Task directions:
You are asked to write out the entries exactly as they are given.
======== Recorded information
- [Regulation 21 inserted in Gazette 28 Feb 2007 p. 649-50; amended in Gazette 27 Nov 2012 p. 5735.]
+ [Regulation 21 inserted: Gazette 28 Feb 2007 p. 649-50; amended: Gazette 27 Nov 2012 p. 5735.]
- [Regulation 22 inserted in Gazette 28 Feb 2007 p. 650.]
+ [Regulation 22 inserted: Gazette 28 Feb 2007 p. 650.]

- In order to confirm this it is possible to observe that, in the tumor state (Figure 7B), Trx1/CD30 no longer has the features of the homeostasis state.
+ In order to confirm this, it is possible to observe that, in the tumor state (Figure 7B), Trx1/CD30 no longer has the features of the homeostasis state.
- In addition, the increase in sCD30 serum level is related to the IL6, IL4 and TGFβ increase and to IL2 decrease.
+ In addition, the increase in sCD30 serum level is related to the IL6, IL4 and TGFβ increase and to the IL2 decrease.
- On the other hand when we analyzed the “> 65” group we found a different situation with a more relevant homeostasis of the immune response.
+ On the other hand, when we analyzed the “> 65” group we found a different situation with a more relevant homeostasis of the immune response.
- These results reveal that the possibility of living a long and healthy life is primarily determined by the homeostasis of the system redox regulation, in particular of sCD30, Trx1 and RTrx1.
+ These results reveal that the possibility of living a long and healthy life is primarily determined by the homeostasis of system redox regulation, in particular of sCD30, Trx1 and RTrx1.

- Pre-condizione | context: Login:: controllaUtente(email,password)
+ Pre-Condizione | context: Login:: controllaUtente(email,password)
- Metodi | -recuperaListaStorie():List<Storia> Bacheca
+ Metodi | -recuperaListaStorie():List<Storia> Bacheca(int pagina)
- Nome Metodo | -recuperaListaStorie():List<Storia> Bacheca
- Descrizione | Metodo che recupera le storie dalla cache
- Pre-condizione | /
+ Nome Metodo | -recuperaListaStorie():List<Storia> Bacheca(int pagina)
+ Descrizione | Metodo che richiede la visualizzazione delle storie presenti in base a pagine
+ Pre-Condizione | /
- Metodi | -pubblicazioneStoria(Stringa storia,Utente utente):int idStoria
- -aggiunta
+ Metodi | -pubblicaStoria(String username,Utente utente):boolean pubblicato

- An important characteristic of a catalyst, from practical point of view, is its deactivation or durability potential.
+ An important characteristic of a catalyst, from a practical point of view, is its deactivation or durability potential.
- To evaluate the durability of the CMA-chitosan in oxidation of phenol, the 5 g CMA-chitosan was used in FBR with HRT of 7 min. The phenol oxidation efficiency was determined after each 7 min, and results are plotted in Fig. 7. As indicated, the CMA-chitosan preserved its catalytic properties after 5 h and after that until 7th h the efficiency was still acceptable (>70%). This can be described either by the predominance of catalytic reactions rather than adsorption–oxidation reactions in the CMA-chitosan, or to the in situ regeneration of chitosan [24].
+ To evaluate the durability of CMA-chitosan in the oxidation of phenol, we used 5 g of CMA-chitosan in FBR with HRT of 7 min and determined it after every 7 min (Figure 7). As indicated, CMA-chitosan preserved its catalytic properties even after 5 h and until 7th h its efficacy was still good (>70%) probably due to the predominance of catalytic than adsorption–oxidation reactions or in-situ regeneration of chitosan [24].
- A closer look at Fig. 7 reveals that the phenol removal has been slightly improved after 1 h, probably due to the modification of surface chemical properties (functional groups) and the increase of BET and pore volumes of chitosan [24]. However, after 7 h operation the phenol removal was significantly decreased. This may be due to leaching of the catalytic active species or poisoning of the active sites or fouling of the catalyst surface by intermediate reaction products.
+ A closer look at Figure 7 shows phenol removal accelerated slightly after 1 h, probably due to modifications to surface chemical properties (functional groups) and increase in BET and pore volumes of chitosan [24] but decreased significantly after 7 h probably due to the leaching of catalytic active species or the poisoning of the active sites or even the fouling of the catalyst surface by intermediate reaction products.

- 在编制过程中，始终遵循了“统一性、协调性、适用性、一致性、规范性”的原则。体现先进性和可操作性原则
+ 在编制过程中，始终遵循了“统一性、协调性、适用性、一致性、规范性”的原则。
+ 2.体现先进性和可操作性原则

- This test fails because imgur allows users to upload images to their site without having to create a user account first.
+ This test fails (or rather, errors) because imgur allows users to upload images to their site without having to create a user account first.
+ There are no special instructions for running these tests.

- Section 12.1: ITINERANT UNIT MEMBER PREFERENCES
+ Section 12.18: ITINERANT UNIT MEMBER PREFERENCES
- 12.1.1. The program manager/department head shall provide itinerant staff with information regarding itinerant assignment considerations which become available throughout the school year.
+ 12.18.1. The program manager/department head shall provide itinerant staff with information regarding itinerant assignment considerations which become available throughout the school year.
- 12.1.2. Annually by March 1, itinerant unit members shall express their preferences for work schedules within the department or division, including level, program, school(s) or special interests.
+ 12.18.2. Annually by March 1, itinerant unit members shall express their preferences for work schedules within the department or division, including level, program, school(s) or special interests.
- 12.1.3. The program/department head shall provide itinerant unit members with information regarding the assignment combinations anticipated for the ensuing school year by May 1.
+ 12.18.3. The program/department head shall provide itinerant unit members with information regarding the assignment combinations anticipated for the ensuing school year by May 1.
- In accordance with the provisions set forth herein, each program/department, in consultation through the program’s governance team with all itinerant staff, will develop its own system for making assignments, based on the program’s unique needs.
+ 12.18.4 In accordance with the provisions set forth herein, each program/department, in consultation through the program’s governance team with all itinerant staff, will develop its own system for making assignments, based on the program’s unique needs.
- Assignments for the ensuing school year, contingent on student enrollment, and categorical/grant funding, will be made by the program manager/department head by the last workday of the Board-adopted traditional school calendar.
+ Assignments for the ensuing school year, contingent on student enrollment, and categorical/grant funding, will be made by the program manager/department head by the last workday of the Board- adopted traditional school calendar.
================
Answer to the problem:
- [Regulation 21 inserted in Gazette 28 Feb 2007 p. 649-50; amended in Gazette 27 Nov 2012 p. 5735.]
+ [Regulation 21 inserted: Gazette 28 Feb 2007 p. 649-50; amended: Gazette 27 Nov 2012 p. 5735.]
- [Regulation 22 inserted in Gazette 28 Feb 2007 p. 650.]
+ [Regulation 22 inserted: Gazette 28 Feb 2007 p. 650.]

- In order to confirm this it is possible to observe that, in the tumor state (Figure 7B), Trx1/CD30 no longer has the features of the homeostasis state.
+ In order to confirm this, it is possible to observe that, in the tumor state (Figure 7B), Trx1/CD30 no longer has the features of the homeostasis state.
- In addition, the increase in sCD30 serum level is related to the IL6, IL4 and TGFβ increase and to IL2 decrease.
+ In addition, the increase in sCD30 serum level is related to the IL6, IL4 and TGFβ increase and to the IL2 decrease.
- On the other hand when we analyzed the “> 65” group we found a different situation with a more relevant homeostasis of the immune response.
+ On the other hand, when we analyzed the “> 65” group we found a different situation with a more relevant homeostasis of the immune response.
- These results reveal that the possibility of living a long and healthy life is primarily determined by the homeostasis of the system redox regulation, in particular of sCD30, Trx1 and RTrx1.
+ These results reveal that the possibility of living a long and healthy life is primarily determined by the homeostasis of system redox regulation, in particular of sCD30, Trx1 and RTrx1.

- Pre-condizione | context: Login:: controllaUtente(email,password)
+ Pre-Condizione | context: Login:: controllaUtente(email,password)
- Metodi | -recuperaListaStorie():List<Storia> Bacheca
+ Metodi | -recuperaListaStorie():List<Storia> Bacheca(int pagina)
- Nome Metodo | -recuperaListaStorie():List<Storia> Bacheca
- Descrizione | Metodo che recupera le storie dalla cache
- Pre-condizione | /
+ Nome Metodo | -recuperaListaStorie():List<Storia> Bacheca(int pagina)
+ Descrizione | Metodo che richiede la visualizzazione delle storie presenti in base a pagine
+ Pre-Condizione | /
- Metodi | -pubblicazioneStoria(Stringa storia,Utente utente):int idStoria
- -aggiunta
+ Metodi | -pubblicaStoria(String username,Utente utente):boolean pubblicato

- An important characteristic of a catalyst, from practical point of view, is its deactivation or durability potential.
+ An important characteristic of a catalyst, from a practical point of view, is its deactivation or durability potential.
- To evaluate the durability of the CMA-chitosan in oxidation of phenol, the 5 g CMA-chitosan was used in FBR with HRT of 7 min. The phenol oxidation efficiency was determined after each 7 min, and results are plotted in Fig. 7. As indicated, the CMA-chitosan preserved its catalytic properties after 5 h and after that until 7th h the efficiency was still acceptable (>70%). This can be described either by the predominance of catalytic reactions rather than adsorption–oxidation reactions in the CMA-chitosan, or to the in situ regeneration of chitosan [24].
+ To evaluate the durability of CMA-chitosan in the oxidation of phenol, we used 5 g of CMA-chitosan in FBR with HRT of 7 min and determined it after every 7 min (Figure 7). As indicated, CMA-chitosan preserved its catalytic properties even after 5 h and until 7th h its efficacy was still good (>70%) probably due to the predominance of catalytic than adsorption–oxidation reactions or in-situ regeneration of chitosan [24].
- A closer look at Fig. 7 reveals that the phenol removal has been slightly improved after 1 h, probably due to the modification of surface chemical properties (functional groups) and the increase of BET and pore volumes of chitosan [24]. However, after 7 h operation the phenol removal was significantly decreased. This may be due to leaching of the catalytic active species or poisoning of the active sites or fouling of the catalyst surface by intermediate reaction products.
+ A closer look at Figure 7 shows phenol removal accelerated slightly after 1 h, probably due to modifications to surface chemical properties (functional groups) and increase in BET and pore volumes of chitosan [24] but decreased significantly after 7 h probably due to the leaching of catalytic active species or the poisoning of the active sites or even the fouling of the catalyst surface by intermediate reaction products.

- 在编制过程中，始终遵循了“统一性、协调性、适用性、一致性、规范性”的原则。体现先进性和可操作性原则
+ 在编制过程中，始终遵循了“统一性、协调性、适用性、一致性、规范性”的原则。
+ 2.体现先进性和可操作性原则

- This test fails because imgur allows users to upload images to their site without having to create a user account first.
+ This test fails (or rather, errors) because imgur allows users to upload images to their site without having to create a user account first.
+ There are no special instructions for running these tests.

- Section 12.1: ITINERANT UNIT MEMBER PREFERENCES
+ Section 12.18: ITINERANT UNIT MEMBER PREFERENCES
- 12.1.1. The program manager/department head shall provide itinerant staff with information regarding itinerant assignment considerations which become available throughout the school year.
+ 12.18.1. The program manager/department head shall provide itinerant staff with information regarding itinerant assignment considerations which become available throughout the school year.
- 12.1.2. Annually by March 1, itinerant unit members shall express their preferences for work schedules within the department or division, including level, program, school(s) or special interests.
+ 12.18.2. Annually by March 1, itinerant unit members shall express their preferences for work schedules within the department or division, including level, program, school(s) or special interests.
- 12.1.3. The program/department head shall provide itinerant unit members with information regarding the assignment combinations anticipated for the ensuing school year by May 1.
+ 12.18.3. The program/department head shall provide itinerant unit members with information regarding the assignment combinations anticipated for the ensuing school year by May 1.
- In accordance with the provisions set forth herein, each program/department, in consultation through the program’s governance team with all itinerant staff, will develop its own system for making assignments, based on the program’s unique needs.
+ 12.18.4 In accordance with the provisions set forth herein, each program/department, in consultation through the program’s governance team with all itinerant staff, will develop its own system for making assignments, based on the program’s unique needs.
- Assignments for the ensuing school year, contingent on student enrollment, and categorical/grant funding, will be made by the program manager/department head by the last workday of the Board-adopted traditional school calendar.
+ Assignments for the ensuing school year, contingent on student enrollment, and categorical/grant funding, will be made by the program manager/department head by the last workday of the Board- adopted traditional school calendar.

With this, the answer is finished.